For clarification, you might accept the notion that an outlier is an observation point that is distant or vastly different from other observations (or data points) in a sum of data.
Once identified, regularly accepted methods for dealing with these outliers may be (simply?) moving them to another file or replacing the outliers with other more reasonable or appropriate values. This way of outlier processing is perhaps not such a complicated process, but is one that must be seriously thought out and rethought before introducing any process to identify and address outliers in a petabyte or more of data.
Another point to consider is, are the outliers you identify in your data an indicator that the data itself is bad or faulty or are the outliers' random variations caused by new and interesting points or characteristics within your data?
Either way, the presence of outliers in your data will require a valid and (especially in the case of big data) a robust method for dealing with them.
Rather than words or text, the following diagram clearly demonstrates the power of a visualization when conveying information:
A picture is worth a thousand words and Seeing is believing are just two adages that elucidate the powers of data visualization.
As per Millman/Miller Data Visualization: Getting Value from Information 2014:
"The whole point of data visualization is to provide a visual experience."
Successfully conducting business today requires that organizations tap into all the available data stores finding and analyzing relevant information very quickly, looking for indications and insights.
Data visualization is a key technique permitting individuals to perform analysis, identify key trends or events, and make more confident decisions much more quickly. In fact, data visualization has been referred to as the visual representation of business intelligence and industry research analyst Lyndsay Wise said in an article back in 2013:
"Even though there is plenty that users can accomplish now using data visualization, the reality is that we are just at the tip of the iceberg in terms of how people will be using this technology in the future."
Refer to the following link for more information:
The idea of establishing and improving the quality levels of big data might also be classified as the fourth V: veracity. Data that is disparate, large, multiformatted, and quick to accumulate and/or change (also known as big data) causes uncertainty and doubt (can I trust this data?). The uncertainty that comes with big data may cause the perhaps valuable data to be excluded or over looked.
As we've already mentioned, big data visualization forces a rethinking of the massive amounts of both structured and unstructured data (at great velocity) and unstructured data will always contain a certain amount of uncertain and imprecise data. Social media data, for example, is characteristically uncertain.
A method for dealing with big data veracity is by assigning a veracity grade or veracity score for specific datasets to evade making decisions based on analysis of uncertain and imprecise big data.
Although big data may well offer businesses exponentially more opportunities for visualizing their data into actionable insights, it also increases the required effort and expertise to do so (successfully and effectively).
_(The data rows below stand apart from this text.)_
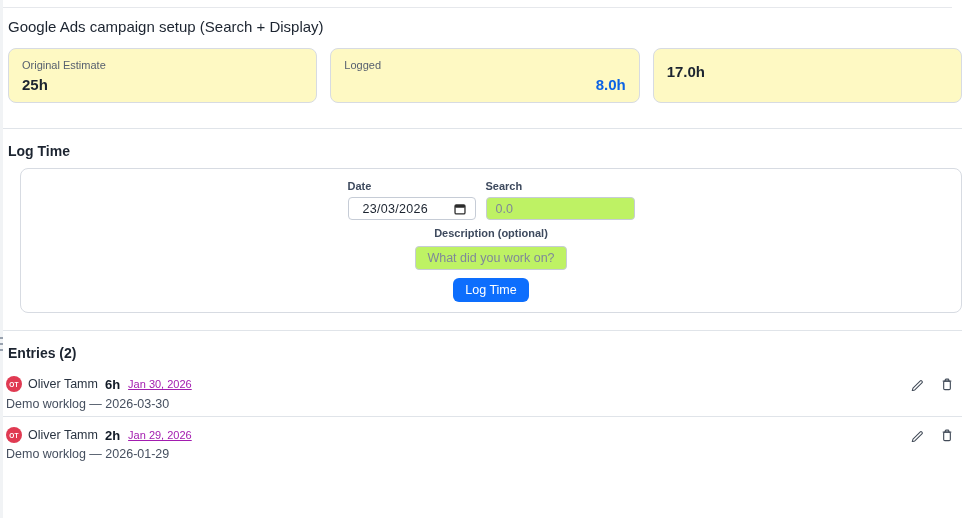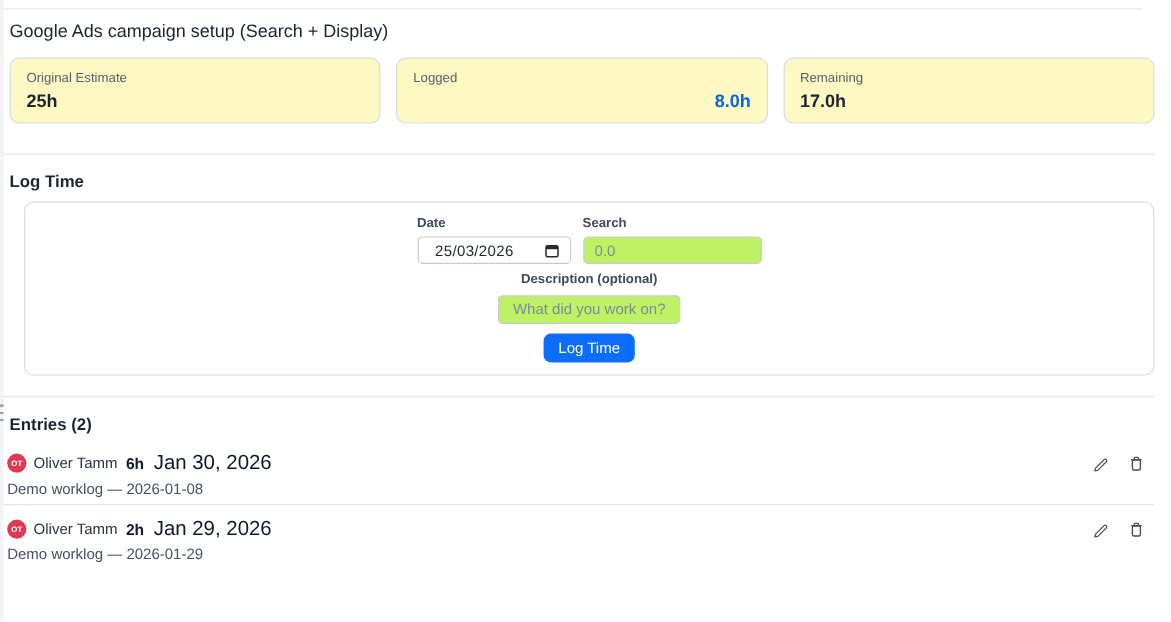"Remaining" div.stat-label { html: <div>Remaining</div> -> none }
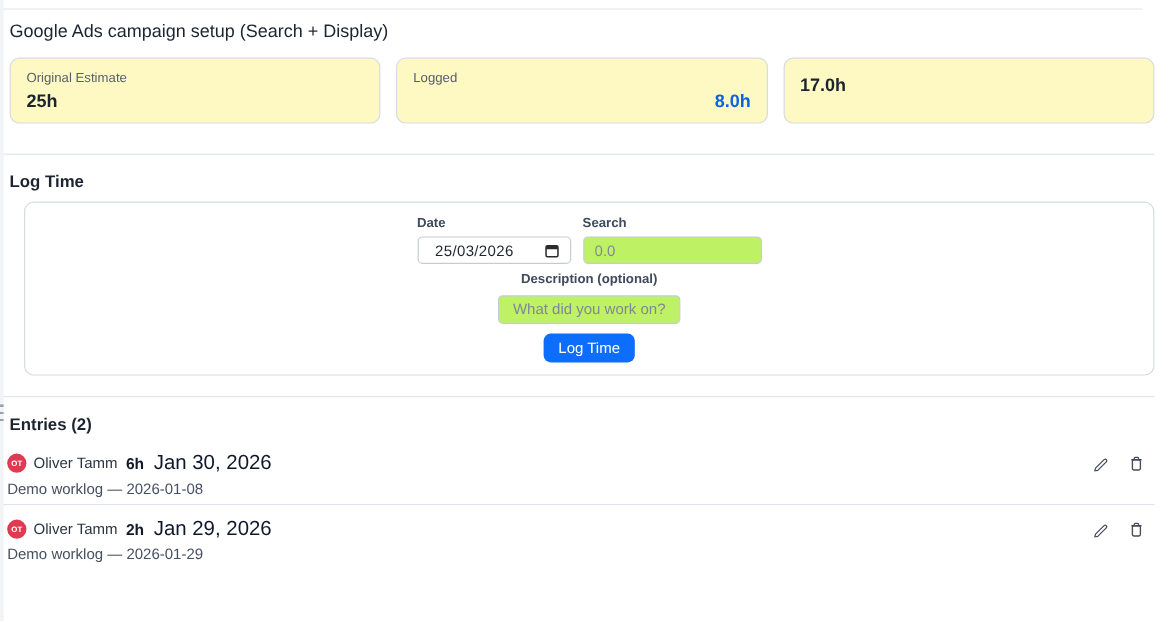"25/03/2026" span.date-value { text: 25/03/2026 -> 23/03/2026 }
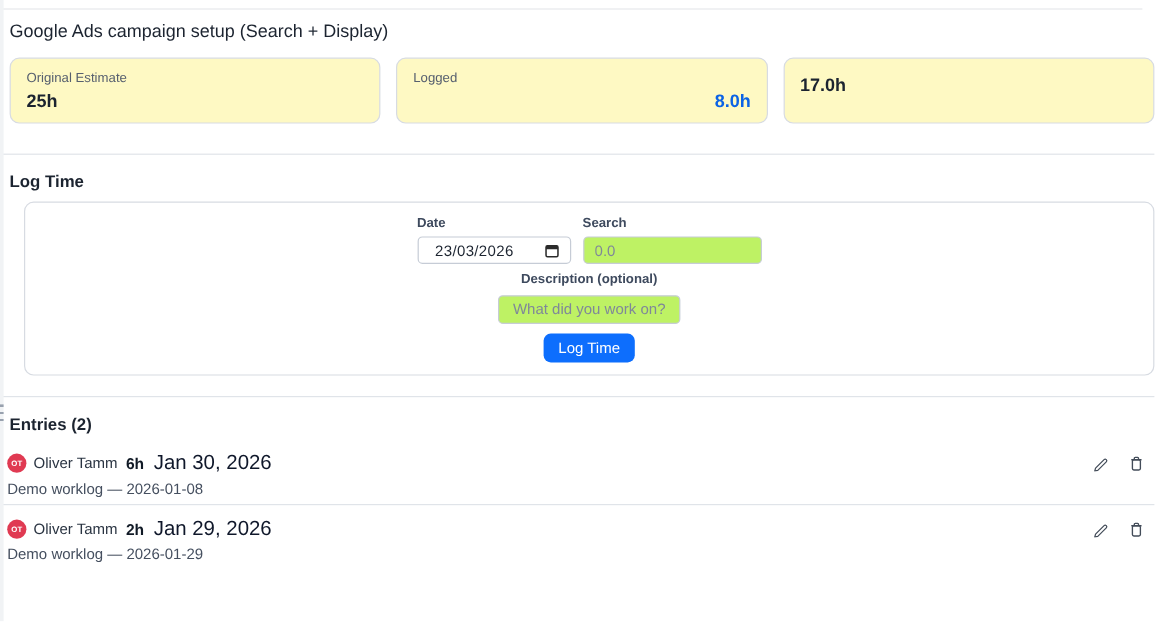"Jan 30, 2026" .entry-date { color: #0f172a -> #a21caf; font-size: 17px -> 11px; text-decoration: none -> underline }
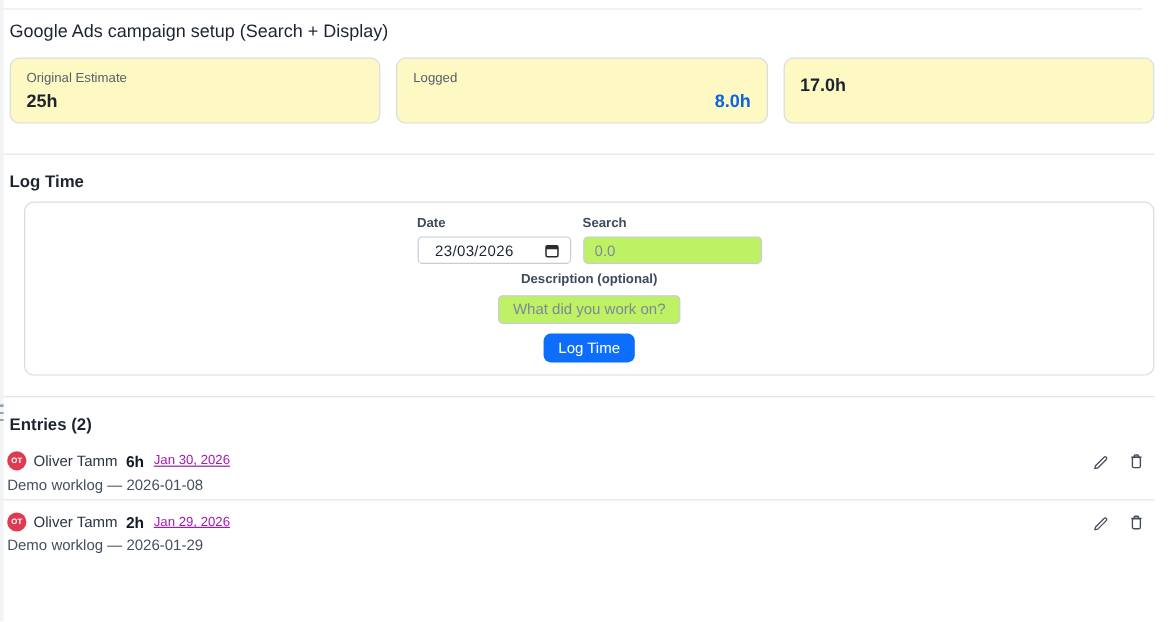"Demo worklog — 2026-01-08" div.entry-desc { text: 2026-01-08 -> 2026-03-30 }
Again, the same challenges are presented; such as accessing the level of detail needed from perhaps unimaginable volumes of levels of data, in an ever-growing variety of different formats--all at a very high speed--is noticeably difficult.
A meaningful display requires you to pay attention to various proven practice philosophies; these concepts include (but are not limited to):
The proper arrangement of related information
Appropriately using color(s)
Correctly defining decimal placements
Limiting the use of 3D effects or ornate gauge designs
The reader should take note that this book is not intending to cover all of the fundamental data visualization techniques, but is focusing on the challenges of big data visualization practices and it is assumed that the reader has general knowledge of and experience with the process of data visualization. However, one who may be interested in the topic should perhaps take some time to review the idea of the Data-Ink Ratio introduced by Edward Tufte. Tufte does an excellent job in introducing and explaining this concept in the best-selling book The Visual Display of Quantitative Information, Edward R. Tufte, January 2001.
Without context, data is meaningless and the same applies to visual displays (or visualizations) of that data.
For example, data sourced from social media may present entirely different insights depending on user demographics (that is, age group, sex, or income bracket), platform (that is, Facebook or Twitter), or audience (those who intend to consume the visualizations).
Acquiring a proper understanding (establishing a context) of the data takes significant domain expertise as well as the ability to properly analyze the data; big data certainty complicates these practices with its seemingly endless number of formats and varieties of both structured and unstructured data.
Even if you are able to assign the appropriate context to your data, the usability or value of the data will be (at least) reduced if the data is not timely. The effort and expense required to source, understand, and visualize data is squandered if the results are stale, obsolete, or potentially invalid by the time the data is available to the intended consumers. For example, when a state government agency is preparing a budget request for the governor, the most up-to-date consensus figures are vital; without accuracy, here, the funds may fall short of the actual needs.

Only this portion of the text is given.